There is FAR more DIS-information than information regarding "reformulated" (oxygenated etc) fuels than is good for the discussion. BOTH sides are using slight of hand tactics to put their spin in the best possible light, niether are being wholly honest or forthcomming about the facts.
FACT: If we used 100% of the Ag land in the USA we couldn't grow enough corn to produce an amount of ethanol covering even 50% of our (gasoline) energy demand. Plus, we would all starve.
FACT: EVERY single engine manufacturer from B&S to Volvo states that (ethanol) "blended" fuel *can* be used up to 10% by volume. That has been the case for years, but not 25 years. Up until 1988, most engine manufacturers were publishing a 5% guideline, in 1998 that mostly changed to 10%.

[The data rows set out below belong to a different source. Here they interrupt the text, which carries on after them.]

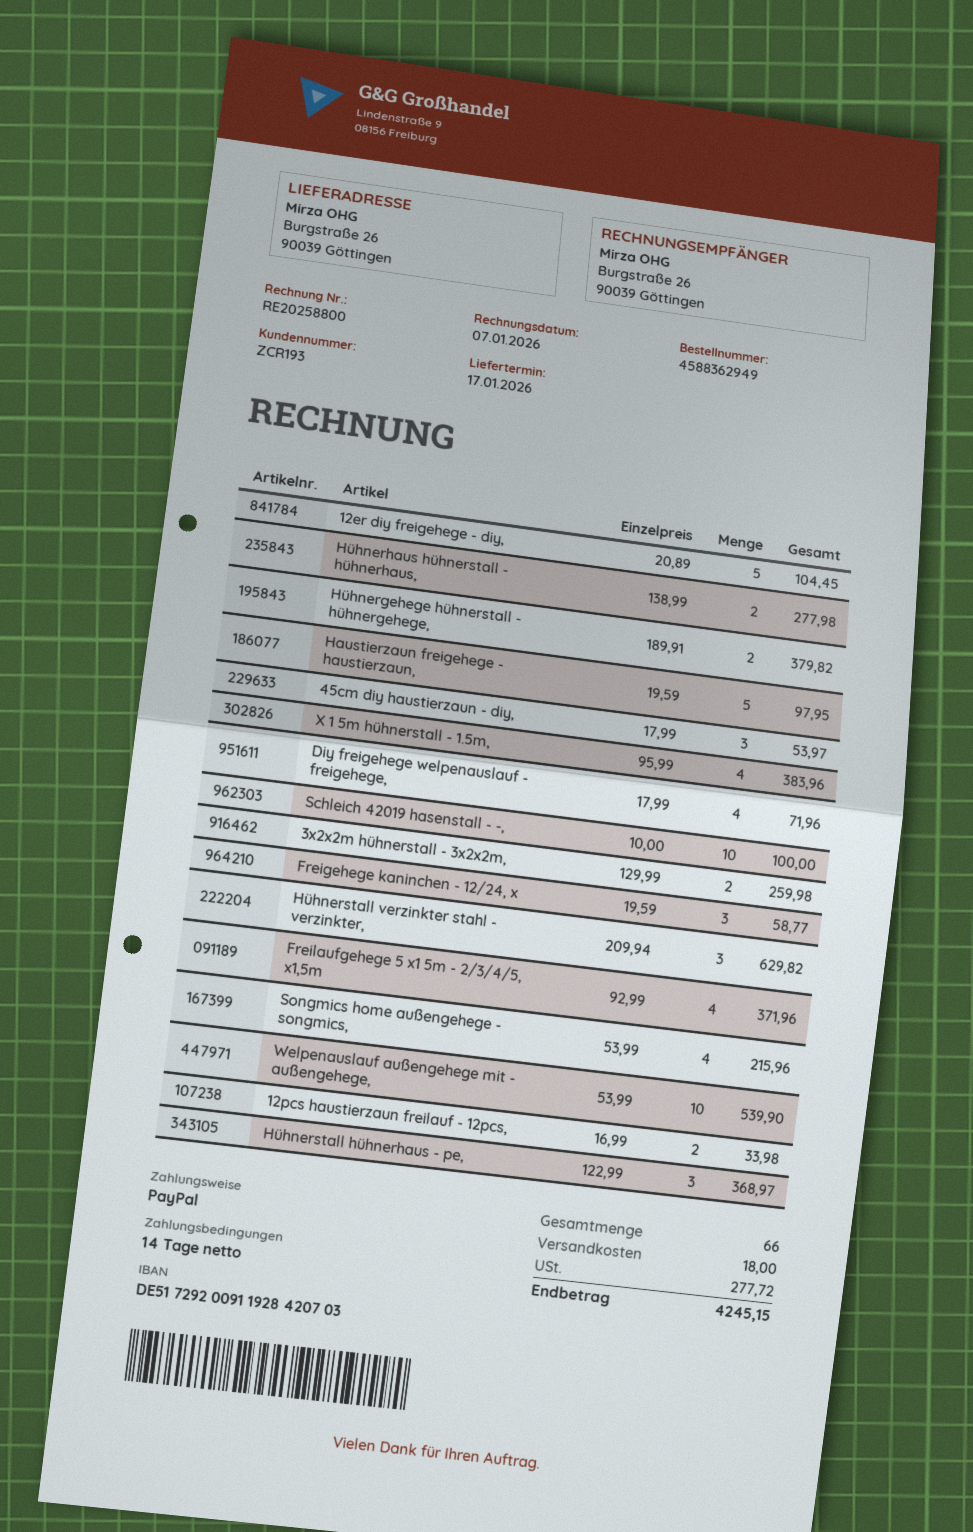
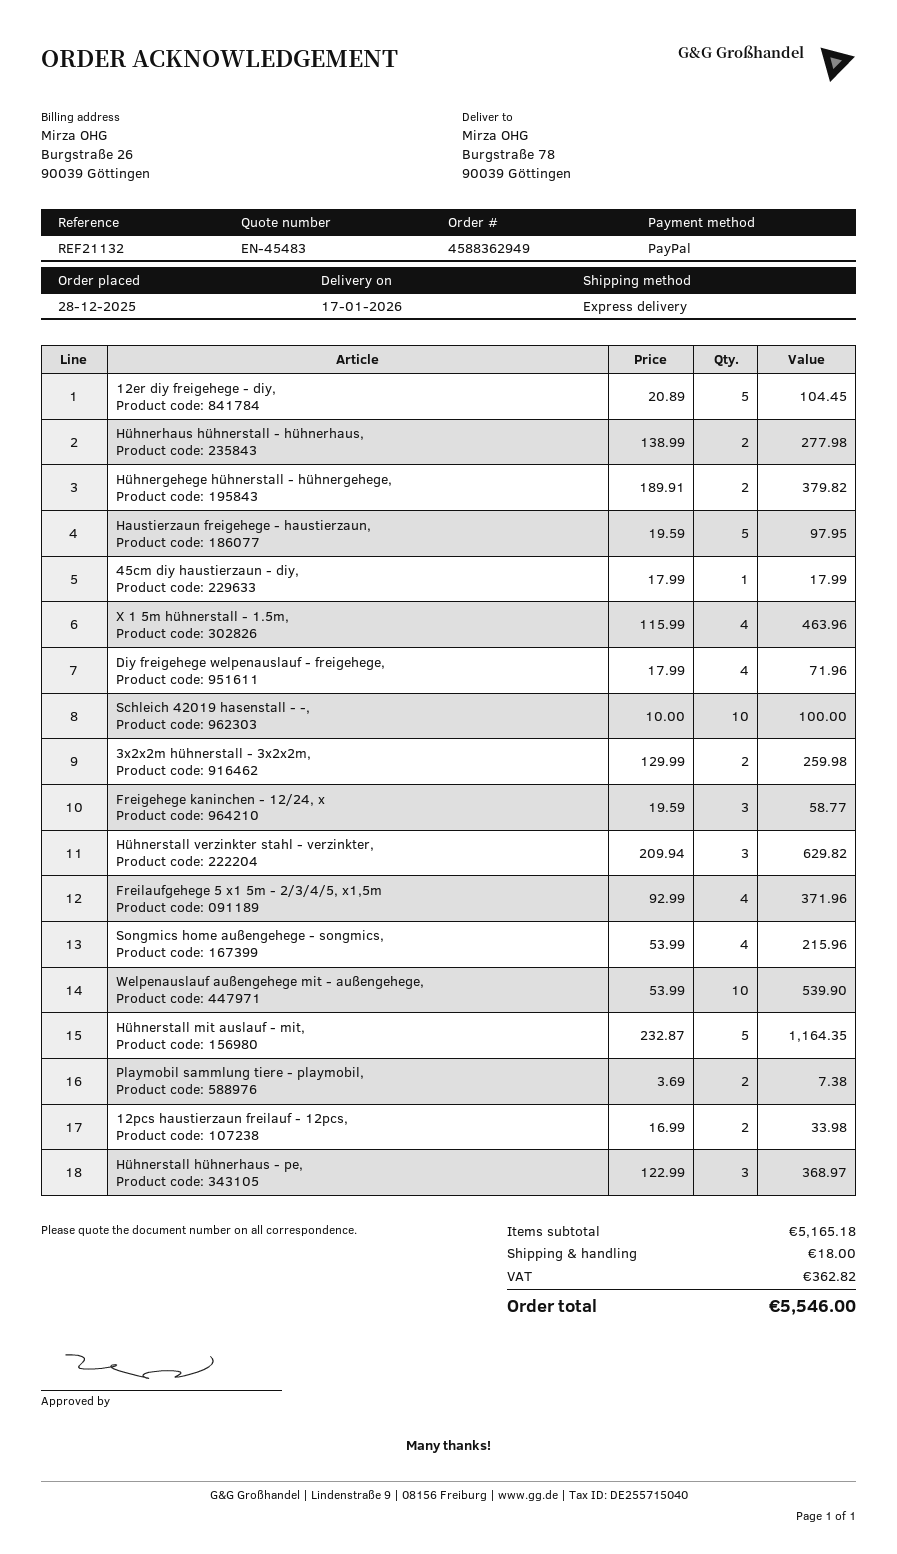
ship to: Burgstraße 26, 90039 Göttingen -> Burgstraße 78, 90039 Göttingen
45cm diy haustierzaun - diy,: 3 x 17.99 = 53.97 -> 1 x 17.99 = 17.99
X 1 5m hühnerstall - 1.5m,: 4 x 95.99 = 383.96 -> 4 x 115.99 = 463.96
Hühnerstall mit auslauf - mit,: none -> 5 x 232.87 = 1164.35
Playmobil sammlung tiere - playmobil,: none -> 2 x 3.69 = 7.38
tax: 277.72 -> 362.82
total: 4245.15 -> 5546.00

FACT: Carburated engines run hotter and leaner on ethanol blended fuel than on neat gasoline. The AFR for ethanol is RICHER than that for gasoline, period. Unless you make modifications to the jetting, if you run blended gas, you are lean. Lean AFR = HOT AFR.
FACT: Blended (ethanol) fuels have a reduced shelf-life. Typically, 2-3 weeks and shorter in hot or humid climates (gulf and deserst SW). This is because ethanol will absorb moisture from the atmosphere and because it has a higher vapor pressure. Storing in a SEALED container will tend to increase shelf-life.
FACT: You should not store SGEs with gas in the tank. Duh, that has never been different, or more true. As others have correctly pointed out, they are VENTED and that's bad for shelf-life.
FACT: Most modern EFI engines can be operated on E15 w/o a serious risk. The EFI system adjusts within limits to minimize risk the engine.
FACT: Not all engines use the same fuel system parts. Some hose suppliers may have product that will work with E15, while others may have troubles at E5. Same for carb jets and injector parts.
FACT: Gasoline degrades hoses. But, ethanol blends do it faster.
FACT: Ethanol can reduce our dependance on foreign oil. So can outlawing drive-thru windows.
FACT: Ethanol is a great motor fuel, but it has limitations like any other.
FACT: Neat ethanol has a much lower energy density (BTU/# or BTU/gal) than gasoline.
FACT: E85 has almost exactly 2/3 (66%) the energy content of the equivelant grade of neat gasoline.
FACT: Ethanol is an inexpensive octane booster. Lead and MTBE are cheaper, and outlawed.
FACT: You CAN sell blended (reformulated) gasoline with an ethanol content above 10% even if the pump is marked "up to 10%" IF it is sold in a "non-attainment" region (like Minneapolis, DFW or Denver).
10-4,thats the way I see it too.
Truth is, carburetors had to be rebuilt every now and then even when they were still selling leaded gas. And sometimes you got a tank of bad gas...or water in your tank. And sometimes hoses blew up just 'cause. Now just about every time that happens it's blamed on ethanol, whether that was actually the cause or not.
Look at race cars that only run on "race" fuel. They have fuel issues all the time too...
I wouldn't be surprised if Oregon is one of the first places to start an E15 requirement...*sigh*
But heck, my boat still calls for 90 octane "leaded regular" (LOL!) and she runs fine on (fresh) E10. I did have to rebuild the carbs last year but I blame that on old age more than ethanol.
I'm one of those types that doesn't bother to maintain the lawnmower, it sits outside in the rain all winter full of gas and oil. Every spring I drain and refill the fluids, and it fires right up. After about 5 years of this it could use some work, by that time I just pop a new engine on it for around $100. :D
BOTH sides are using slight of hand tactics to put their spin in the best possible light, niether are being wholly honest or forthcomming about the facts.
Unless I am using my Stihls every day during wood cutting seasons, I drain the tank back to my storage jug and run the engine dry ever time I use them. Been doing this for years and never had a gas problem. It takes about 2 minutes.
Congressional Budget Office states that cutting carbon emissions by one metric ton via ethanol runs to $754.
To put that number in perspective, the budget gnomes estimate that the price for a ton of carbon under the cap-and-tax program that the House passed last summer would be about $26 in 2019.
CBO is also honest enough to mention that in reality $754 may be purchasing a net carbon emissions increase.
"Because the production of ethanol draws so much energy from coal and natural gas it can be thought of as a method for converting natural gas or coal to a liquid fuel that can be used for transportation." Meanwhile, the assumptions of their model also exclude indirect land-use changes toward energy-intensive crops that also boost overall CO2.
Given these realities, the only mystery is how the Ethanol Industry has managed to produce a wasteful biofuel that no one would willingly buy but has managed to be subsidized over four decades at costs that are higher than anyone ever imagined, since it could never make a profit.